Sculptor’s works express historical truths
Melvin Edwards melds the story of African-American past and present through sculpted steel. Now through January 12, his work can be seen at a solo exhibition at the Baltimore Museum of Art (BMA).
During his 60-year career, the revolutionary sculptor has had more than a dozen solo exhibitions and was part of nearly 50 group shows. Edwards was also the first African-American sculptor to have a solo exhibition at the Whitney Museum of American Art, in 1970.
Edwards, now 82, creates art that addresses post-colonialism, slavery and cultural changes in America.
The exhibition, titled Melvin Edwards: Crossroads, features 18 works, including some from his 200-sculpture series Lynch Fragments. Made of twisted steel and incorporating shackles and chains, horseshoes and bolts, the works span from 1980 through the present.
Other works in the show include a full-room installation, titled Agricole, of suspended chains linked to agricultural equipment. The piece relates to the slave trade and resulting African diaspora.
“Creativity, in many ways, is a constant struggle to move the world ahead in a positive way,” Edwards told the Beacon. “I would hope that the world can be a little more thoughtful about some things because I try to work on bigger ideas.”
Not all art is Western
Edwards was an arts professor at Rutgers University for 30 years. Hoping to expand students’ conceptions of canonical Western art, he created a curriculum there that centered around what he termed Third World Art.
“It wasn’t a history class, but I would bring slides and information from my travels all over the world,” he explained.
In his class, he dedicated one day each week to another culture that was typically passed over in favor of a Western art education.
Sometimes, he would bring in an artist or filmmaker to showcase their work, to expand the students’ understanding about cultures outside their own.
“Many people make art in the world,” Edwards said. “I’m always happy to see what people are doing from everywhere.”
A love of art from childhood
Edwards was born in Houston in 1937, the eldest of four children. When he was seven years old, his father got a job as an executive for the Boy Scouts of America in Dayton, Ohio, so the family moved north.
“That was the first place I ever saw an art museum, the Dayton Art Institute,” Edwards recalled. “We would go there after school and bang on the harpsichord. The old guards, who were the age that I am now, couldn’t catch us.”
But beyond a place for mischief, the museum became a place where Edwards learned about life and culture outside of his own daily existence. Around the same time, his interest in art grew in elementary school art classes.
“I started to learn something about art in the fourth grade,” he said. “But when I hit high school, the art got to be more serious.”
It was during his college years at the University of Southern California that Edwards realized he would become an artist. He received a scholarship to the Los Angeles County Art Institute, where he began by studying painting and drawing.
It was only by chance, after becoming disillusioned with his sculpture classes, that he stumbled across welding.
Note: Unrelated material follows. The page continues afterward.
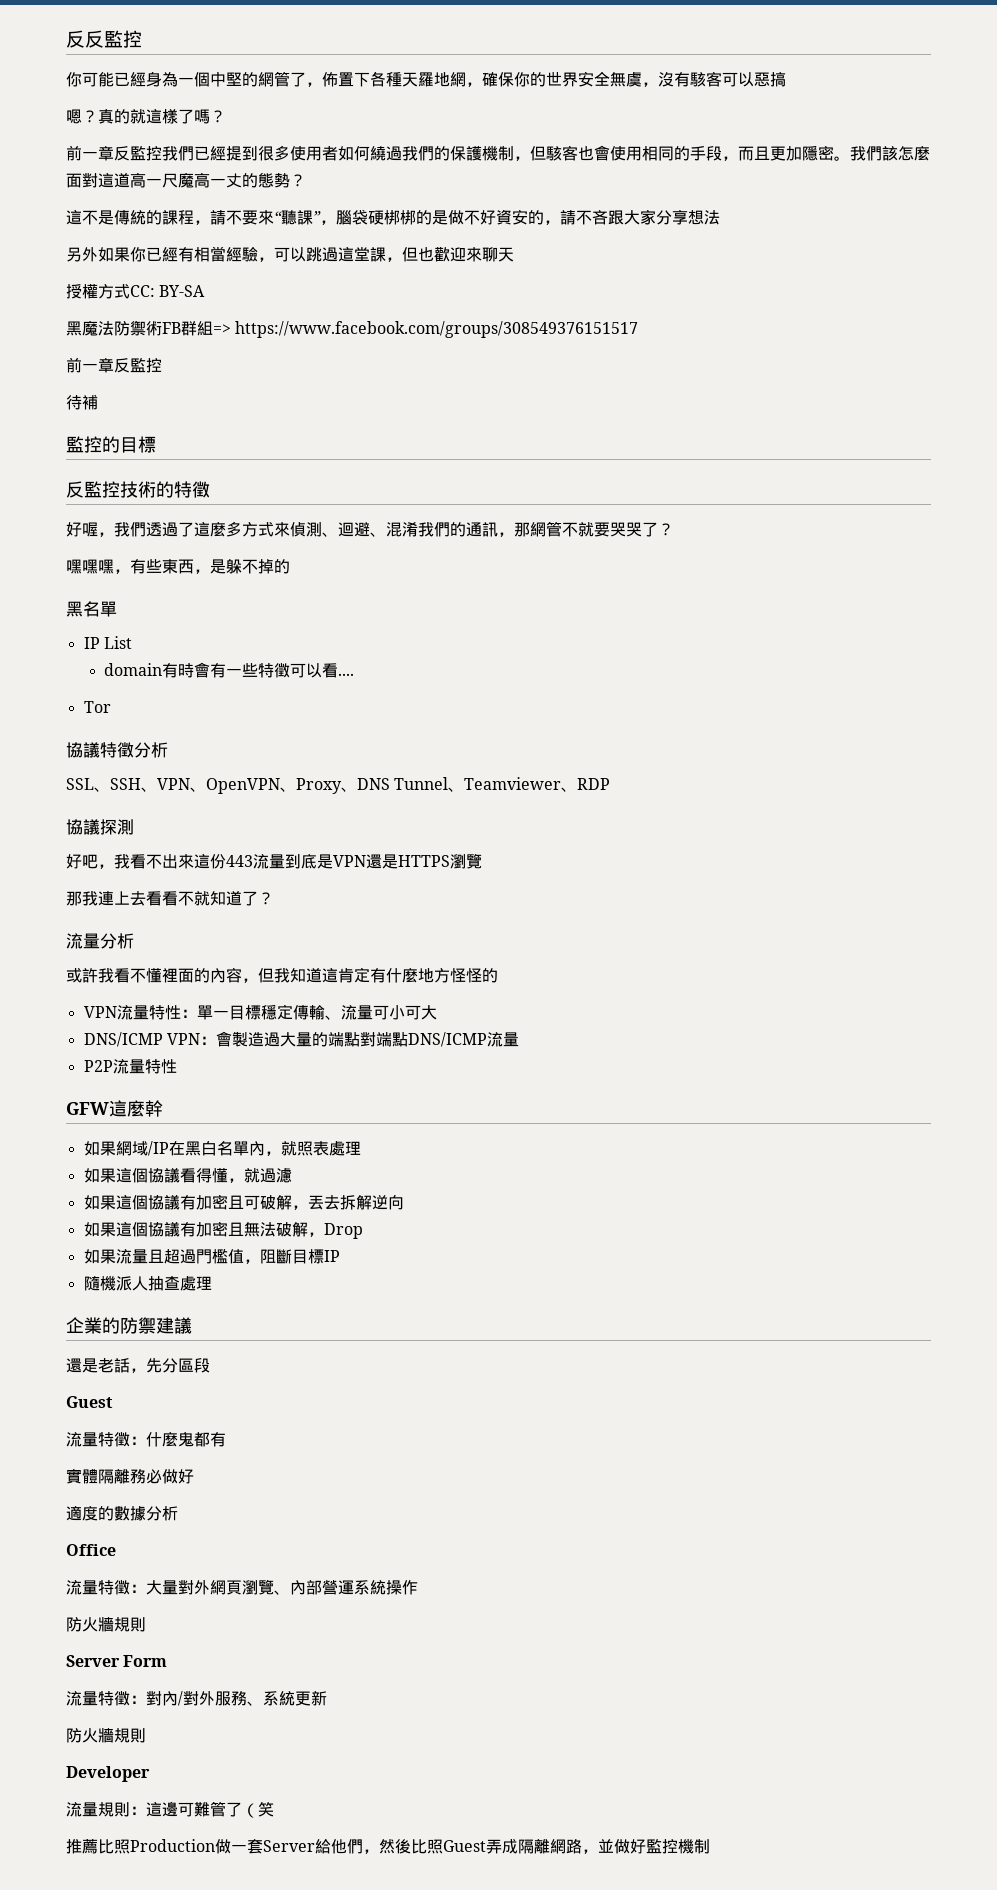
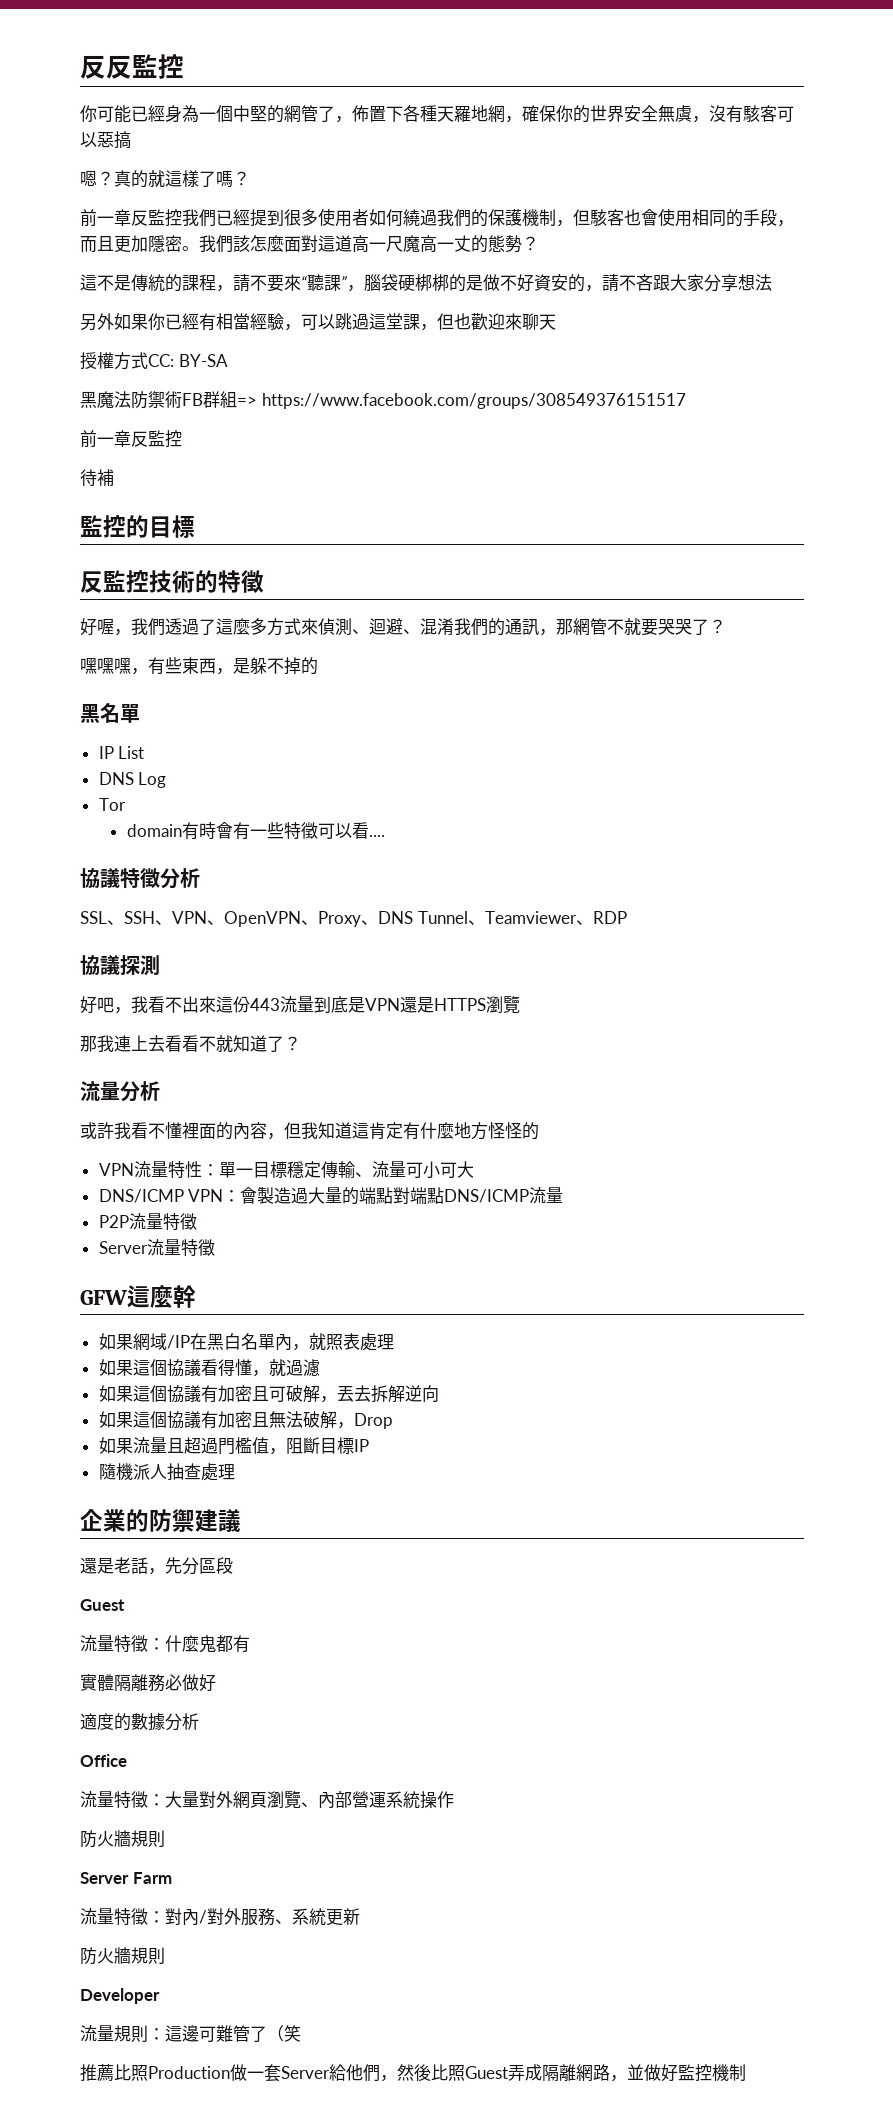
(132, 642) none -> [98,772,167,788] [98,798,126,811] // DNS Log // Tor
[83,701,111,713] // Tor -> (385, 836) none
[160,1059,177,1074] 性 -> [179,1213,197,1230] [98,1239,215,1256] 徵 // Server流量特徵
[123,1655,168,1667] Form -> [132,1872,172,1884] Farm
“I saw a graduate student welding, and I got him to teach me the mechanics of [it],” Edwards remembered. From then on, he worked as a metal sculptor.
Today, Edwards’ abstract metal sculptures are part of the collections of New York’s Metropolitan Museum of Art, Museum of Modern Art, and Houston’s Museum of Fine Arts.
He also was elected to membership of the National Academy of Design, and was granted an Honorary Doctorate of Fine Arts from the Massachusetts College of Art and Design.
Major influences
Throughout the Civil Rights era of the 1960s, Edwards became increasingly interested in what was happening at the intersection of art, literature and politics.
He was especially affected by the Négritude movement of the 1930s through 1960s, which was inspired by the Harlem Renaissance. It was a literary movement in which Parisian writers protested French colonial rule and emphasized African heritage.
The movement was founded by three poets: Léon Damas of French Guiana, Léopold Sédar Senghor of Senegal, and Aime Cesaire of Martinique. Edwards’ sculpture Agricole is dedicated to Damas.
“I learned a great deal from them,” he said of the poets. “What was possible — and not to be limited by other people’s idea of what it meant to be African.”
Edwards spent the next two decades teaching and working in New York City, Plainfield, New Jersey (near Rutgers), Baltimore, Zimbabwe (where he had a Fulbright Fellowship), and Dakar, Senegal.
“In each of those places, I had a residence or a place of work,” he said. “And for me, there’s a certain style associated with the work that was made in each place.”
As for his future work, Edwards has no shortage of projects.
“I just keep trying to develop the ideas that I have already,” he said. “I have way too many ideas for two or three lifetimes.
“It’s never too late, you know, to keep working and to have ideas.”